BEGIN Exercise material

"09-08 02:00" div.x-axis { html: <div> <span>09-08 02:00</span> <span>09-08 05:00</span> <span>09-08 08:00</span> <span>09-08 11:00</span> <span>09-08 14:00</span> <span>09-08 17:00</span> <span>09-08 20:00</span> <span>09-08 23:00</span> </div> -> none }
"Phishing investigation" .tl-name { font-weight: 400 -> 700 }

END Exercise material
BEGIN Exercise material

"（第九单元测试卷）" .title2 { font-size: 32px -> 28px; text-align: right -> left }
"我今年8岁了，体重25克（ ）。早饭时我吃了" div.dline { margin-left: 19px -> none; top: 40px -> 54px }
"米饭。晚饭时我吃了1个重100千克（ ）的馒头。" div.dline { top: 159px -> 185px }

END Exercise material
BEGIN Exercise material

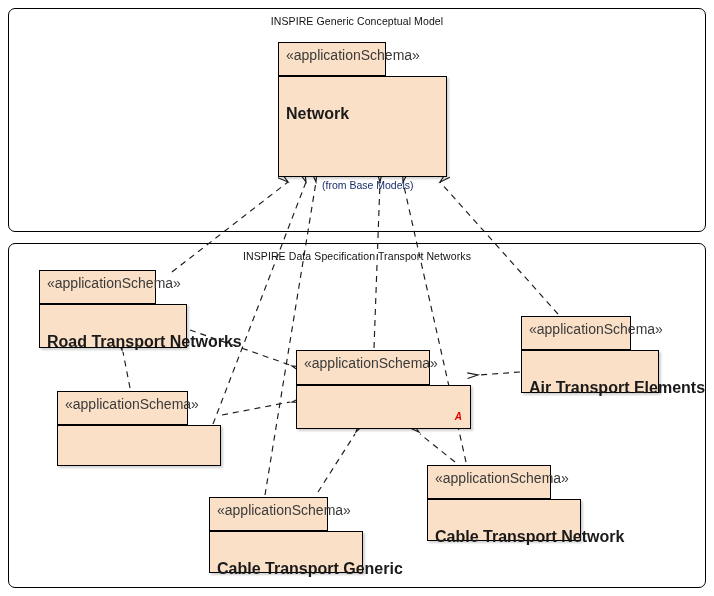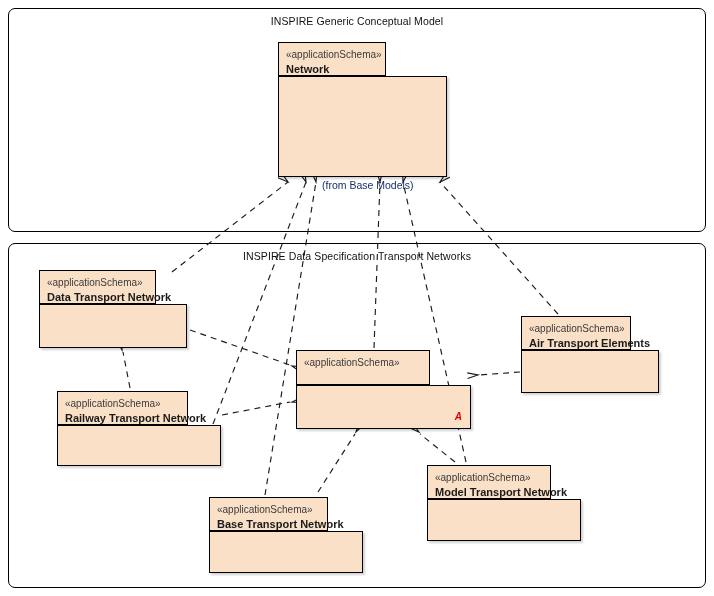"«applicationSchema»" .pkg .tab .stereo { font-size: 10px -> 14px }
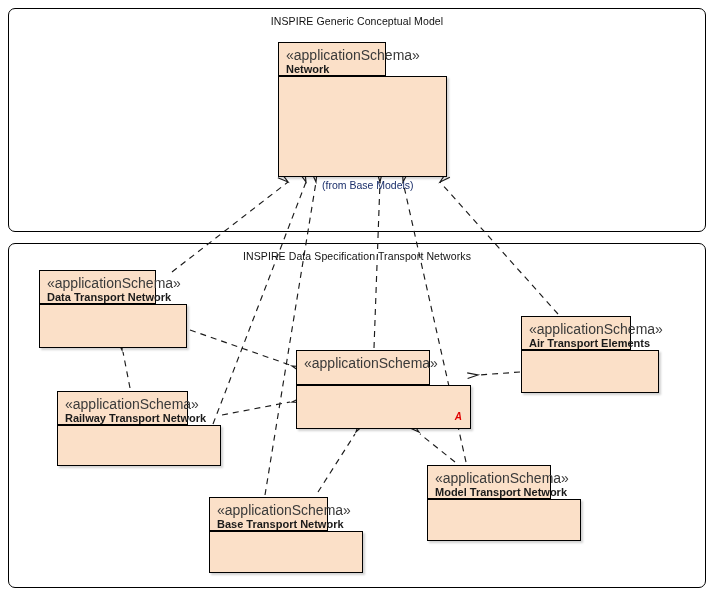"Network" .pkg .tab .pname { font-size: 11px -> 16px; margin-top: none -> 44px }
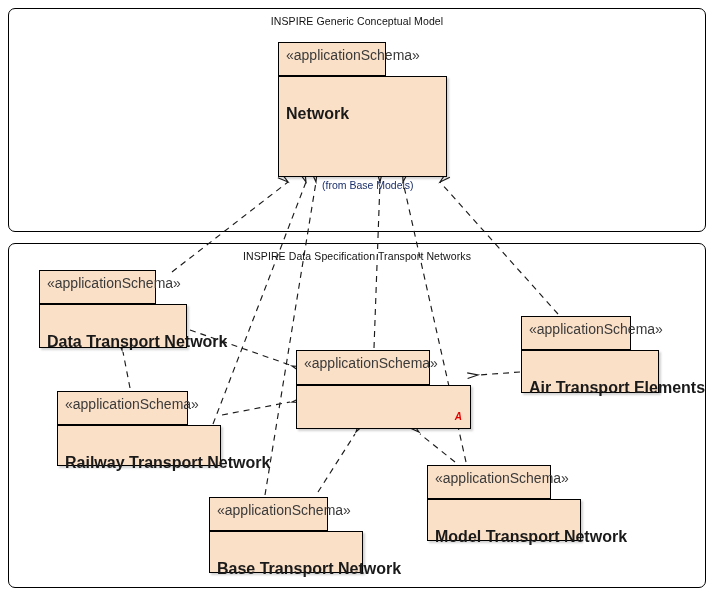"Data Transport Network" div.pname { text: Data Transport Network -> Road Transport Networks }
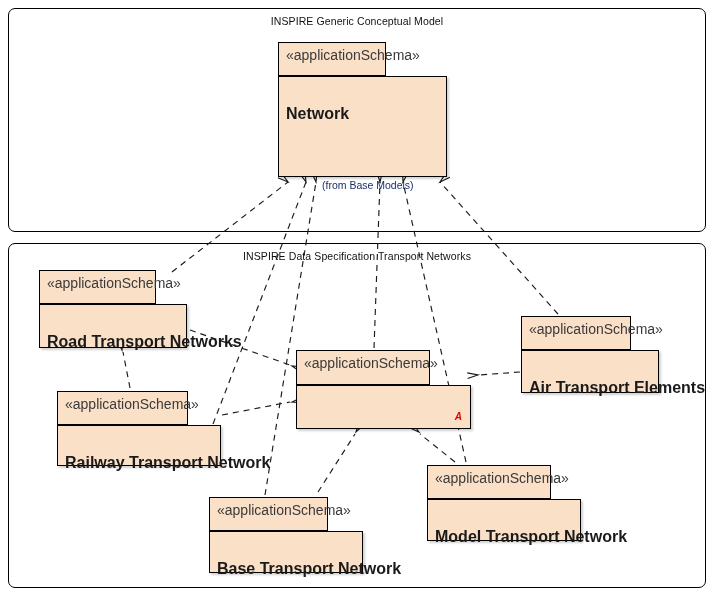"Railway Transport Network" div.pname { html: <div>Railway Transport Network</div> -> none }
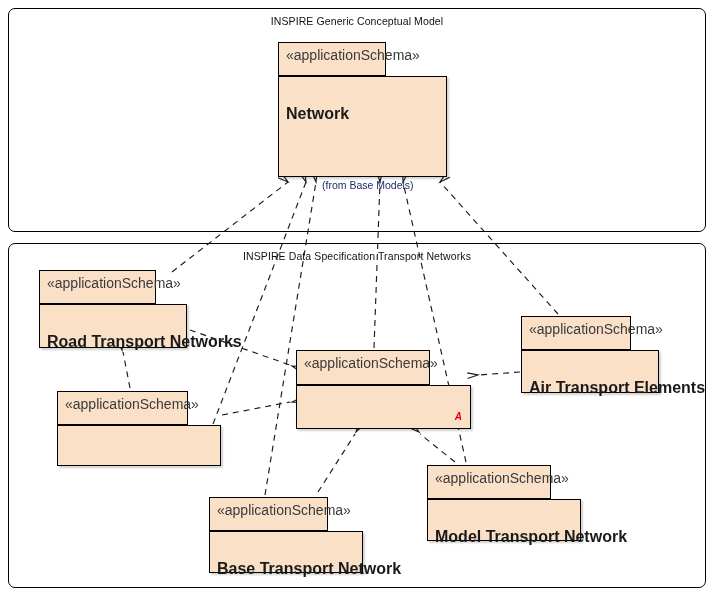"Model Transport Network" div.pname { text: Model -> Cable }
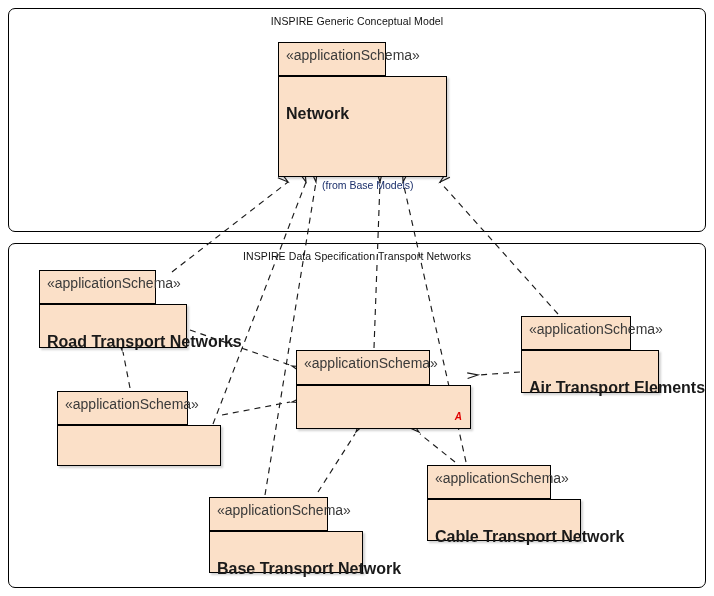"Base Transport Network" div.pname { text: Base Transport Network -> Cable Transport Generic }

END Exercise material

> [Activity]: Each line in the material either holds the string "left" or does not. State how many do, and nothing else.

> [Written response]: 2